Müslümanlar arasındaki ikinci ayrılık ise, Hz. Peygamberin gömüleceği yer hakkında olmuştur. Mekkeliler onun doğduğu yerde, Medineliler ise vefat ettiği yerde gömülmesini istemiş, bir kısım sahabe ise Kudüs’e götürülmesini savunmuştur. Hazreti Ebûbekir, ‘’Peygamberler öldükleri yere gömülür’’ diyerek bu tartışmayı sonlandırmıştır. Bunun üzerine Hazreti Peygamber, vefat ettiği oda olan eşi Ayşe’nin odasına defnedilmiştir.

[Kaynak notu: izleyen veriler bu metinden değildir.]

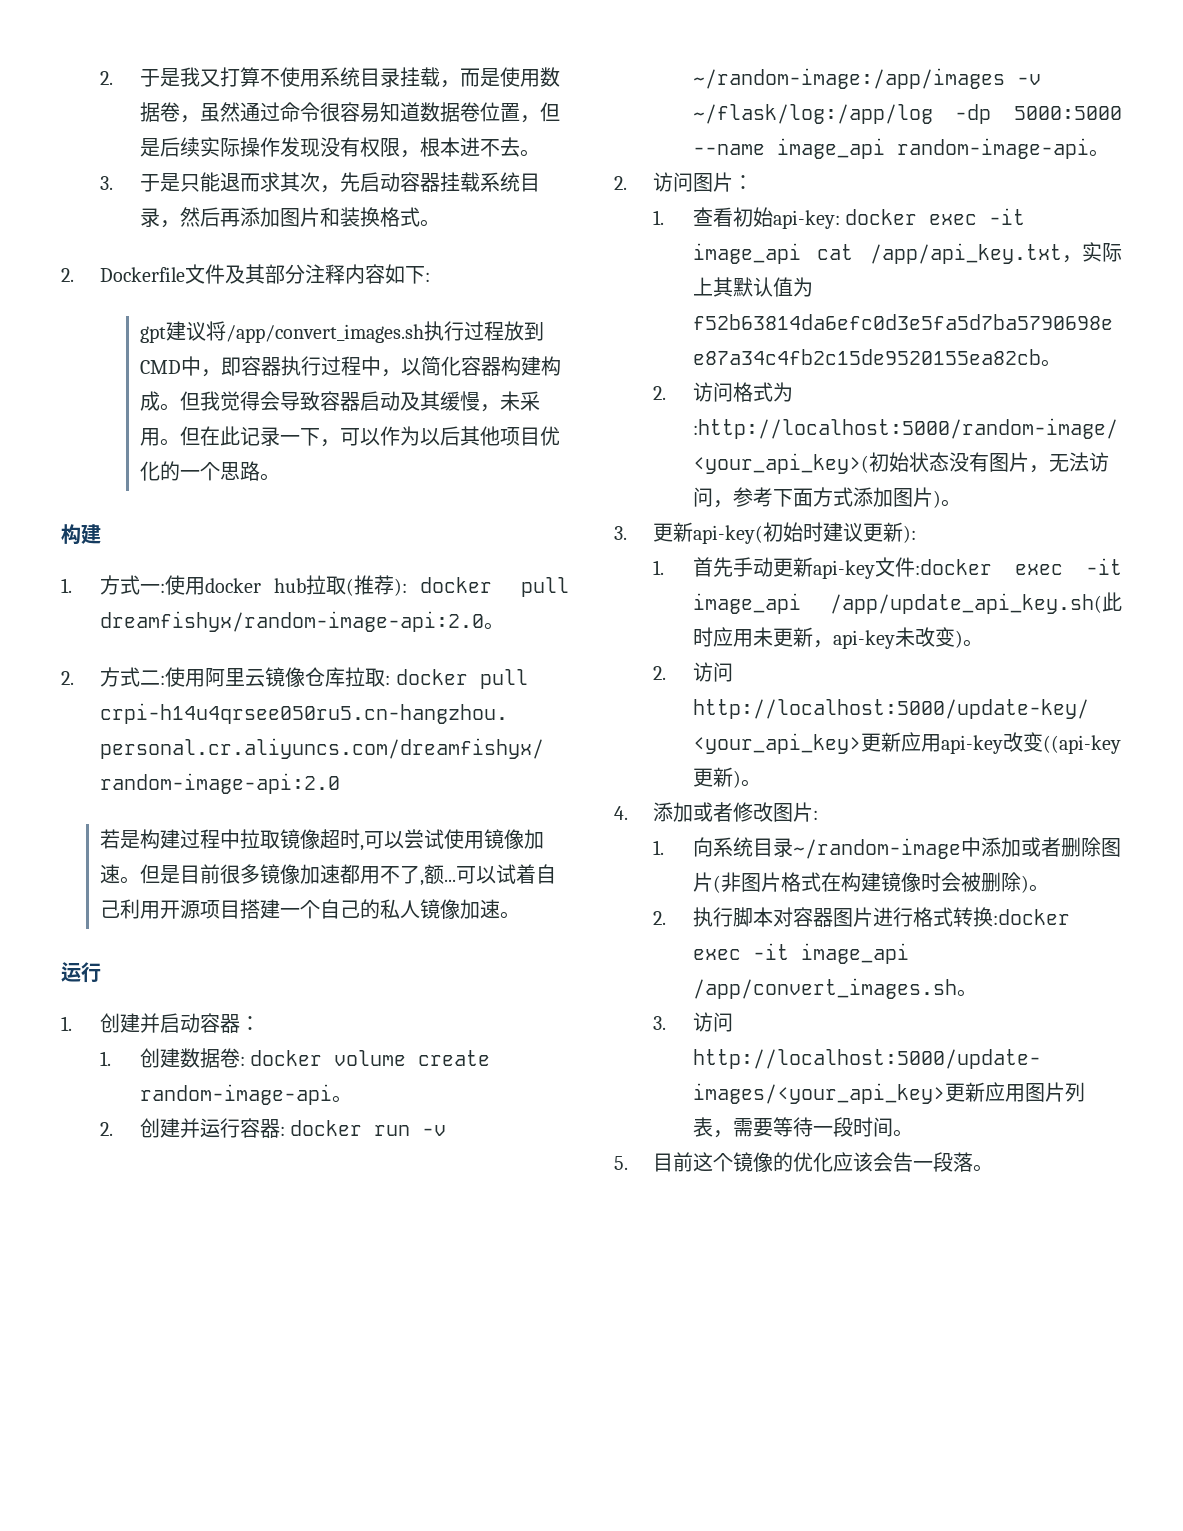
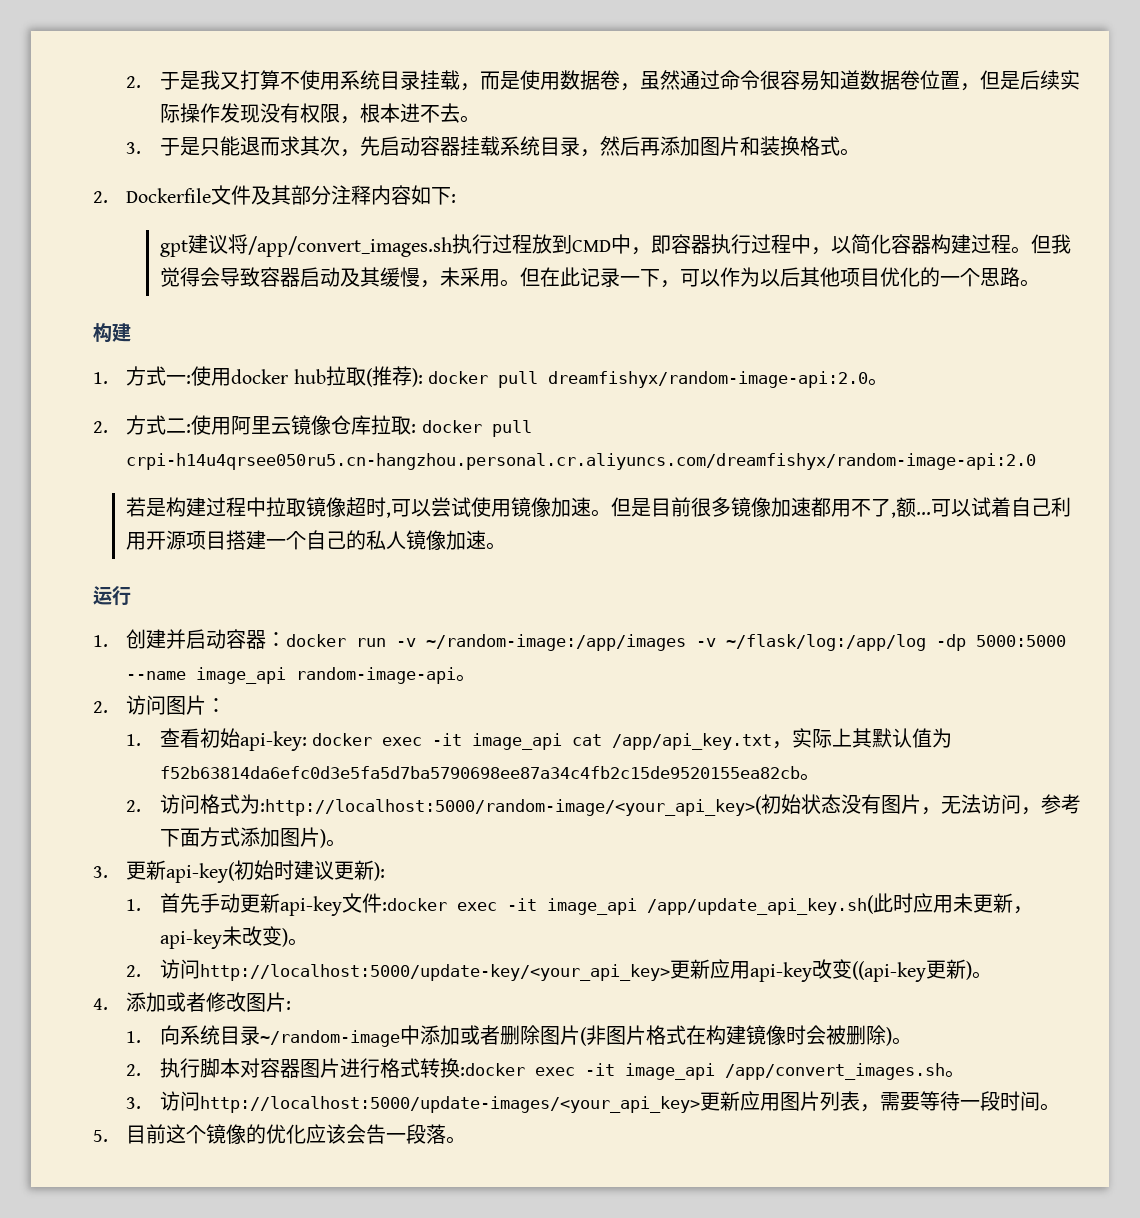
- gpt建议将/app/convert_images.sh执行过程放到CMD中，即容器执行过程中，以简化容器构建构成。
+ gpt建议将/app/convert_images.sh执行过程放到CMD中，即容器执行过程中，以简化容器构建过程。
- 1.创建并启动容器：
- 1.创建数据卷: docker volume create random-image-api。
- 2.创建并运行容器: docker run -v ~/random-image:/app/images -v ~/flask/log:/app/log -dp 5000:5000 --name image_api random-image-api。
+ 1.创建并启动容器：docker run -v ~/random-image:/app/images -v ~/flask/log:/app/log -dp 5000:5000 --name image_api random-image-api。

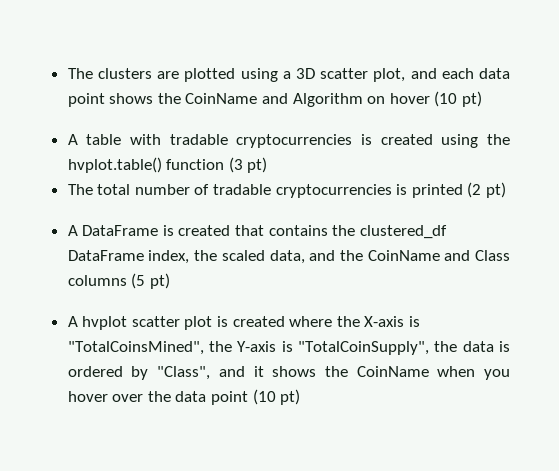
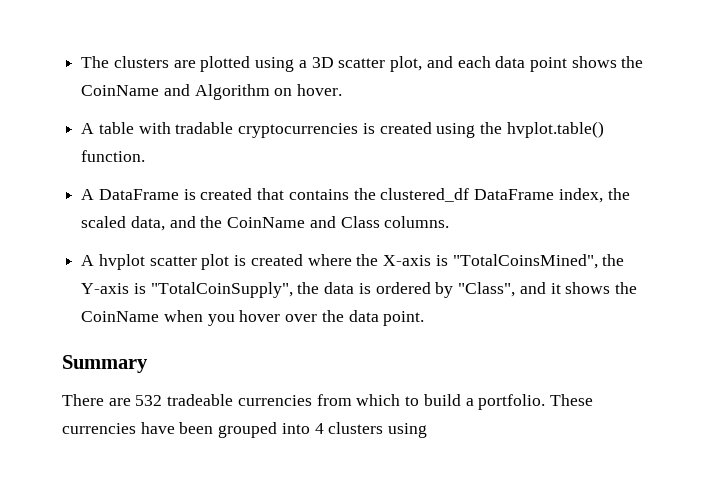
- The clusters are plotted using a 3D scatter plot, and each data point shows the CoinName and Algorithm on hover (10 pt)
+ The clusters are plotted using a 3D scatter plot, and each data point shows the CoinName and Algorithm on hover.
- A table with tradable cryptocurrencies is created using the hvplot.table() function (3 pt)
- The total number of tradable cryptocurrencies is printed (2 pt)
+ A table with tradable cryptocurrencies is created using the hvplot.table() function.
- A DataFrame is created that contains the clustered_df DataFrame index, the scaled data, and the CoinName and Class columns (5 pt)
+ A DataFrame is created that contains the clustered_df DataFrame index, the scaled data, and the CoinName and Class columns.
- A hvplot scatter plot is created where the X-axis is "TotalCoinsMined", the Y-axis is "TotalCoinSupply", the data is ordered by "Class", and it shows the CoinName when you hover over the data point (10 pt)
+ A hvplot scatter plot is created where the X-axis is "TotalCoinsMined", the Y-axis is "TotalCoinSupply", the data is ordered by "Class", and it shows the CoinName when you hover over the data point.
+ Summary
+ There are 532 tradeable currencies from which to build a portfolio. These currencies have been grouped into 4 clusters using

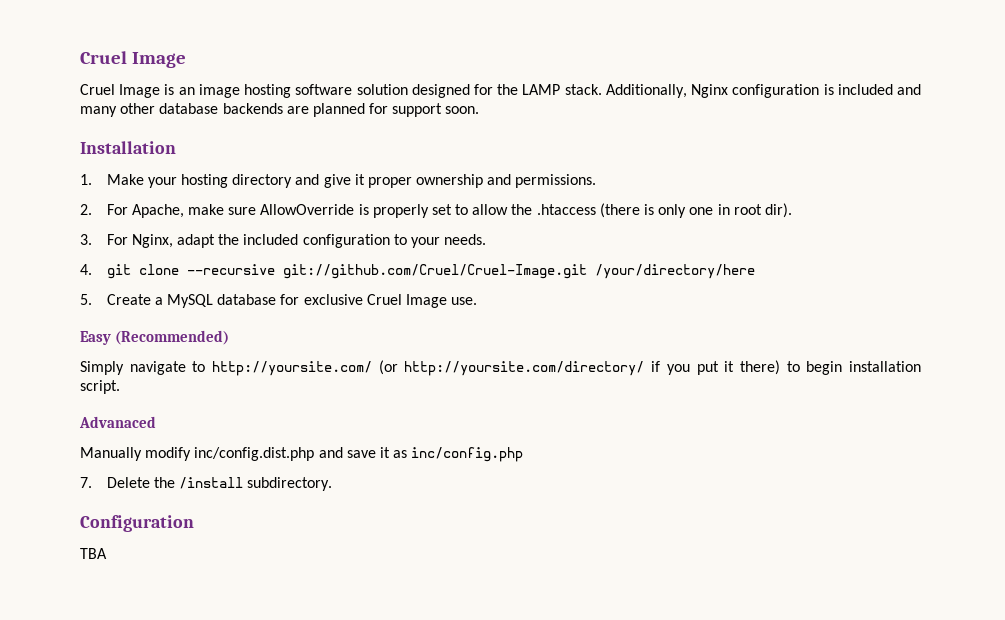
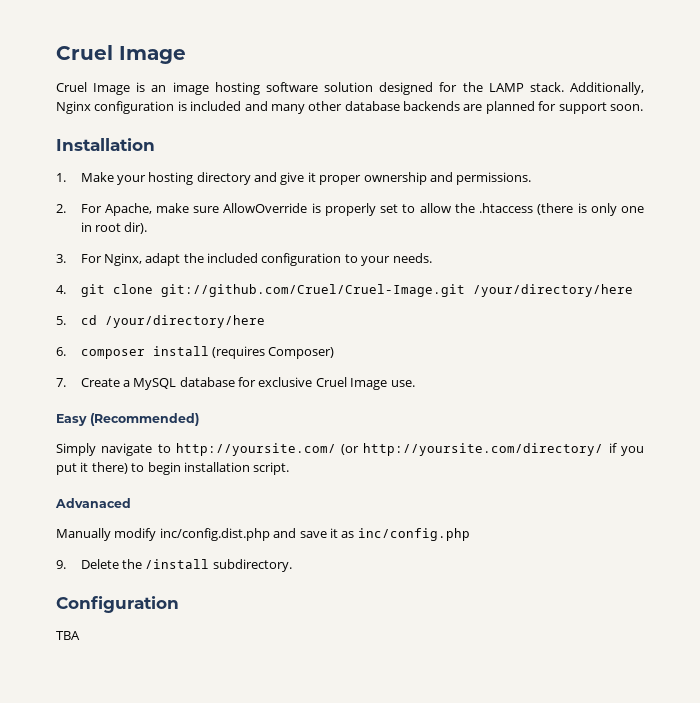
- 4. git clone --recursive git://github.com/Cruel/Cruel-Image.git /your/directory/here
+ 4. git clone git://github.com/Cruel/Cruel-Image.git /your/directory/here
- 5. Create a MySQL database for exclusive Cruel Image use.
+ 5. cd /your/directory/here
+ 6. composer install (requires Composer)
+ 7. Create a MySQL database for exclusive Cruel Image use.
- 7. Delete the /install subdirectory.
+ 9. Delete the /install subdirectory.

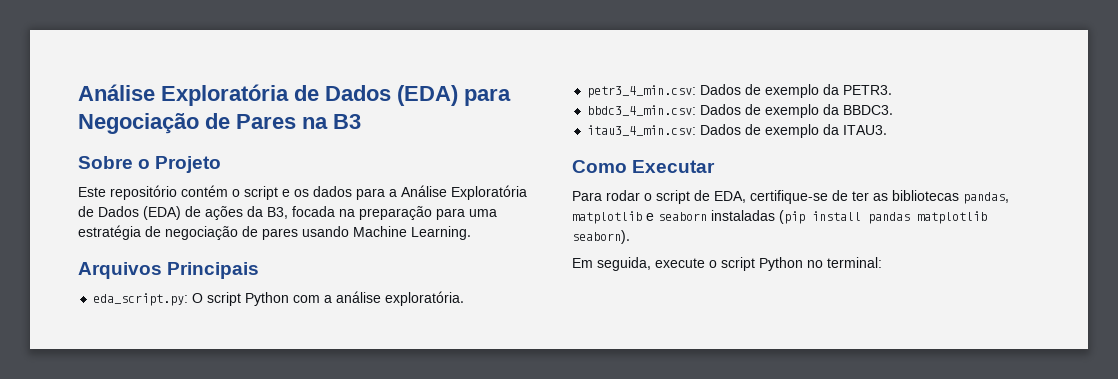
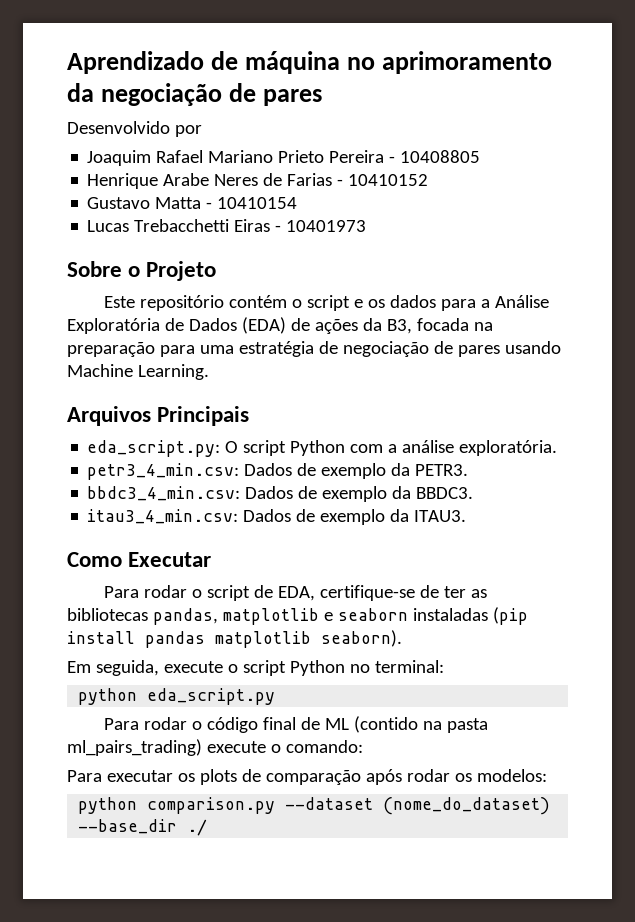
- Análise Exploratória de Dados (EDA) para Negociação de Pares na B3
+ Aprendizado de máquina no aprimoramento da negociação de pares
+ Desenvolvido por
+ Joaquim Rafael Mariano Prieto Pereira - 10408805
+ Henrique Arabe Neres de Farias - 10410152
+ Gustavo Matta - 10410154
+ Lucas Trebacchetti Eiras - 10401973
+ python eda_script.py
+ Para rodar o código final de ML (contido na pasta ml_pairs_trading) execute o comando:
+ Para executar os plots de comparação após rodar os modelos:
+ python comparison.py --dataset (nome_do_dataset) --base_dir ./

Müslümanlar arasında üçüncü anlaşmazlık ise, Fedek arazisi üzerinde olmuştur. Hz. Muhammed’in hayatta kalan tek evladı olan Hz. Fatma, bu arazinin babasına ait olduğunu ve babasının tek mirasçısı olduğunu belirtip, bu arazinin kendisine verilmesini istemiştir. Ancak Halife Ebûbekir ‘’Peygamberler miras bırakmaz’’ diyerek, Hz. Fatma’nın bu isteğini reddetmiştir. Babasından altı ay sonra vefat eden Hz. Fatma, bu sebeple Hz. Ebûbekir’e dargın olarak vefat etmiştir. (7)
Kıymetli Okuyucularım,
Hiç şüphesiz ki, Peygamber efendimizin vefatından hemen sonra sahabe arasında cereyan eden bu anlaşmazlıkların en önemlisi; İmamet konusunda, yani Siyasi Erk hususunda olmuştur. Artık Peygamber yoktu. Onun yerine kim geçecekti. Bu tartışma o gün başlamış, bugün de maalesef son bulmamıştır.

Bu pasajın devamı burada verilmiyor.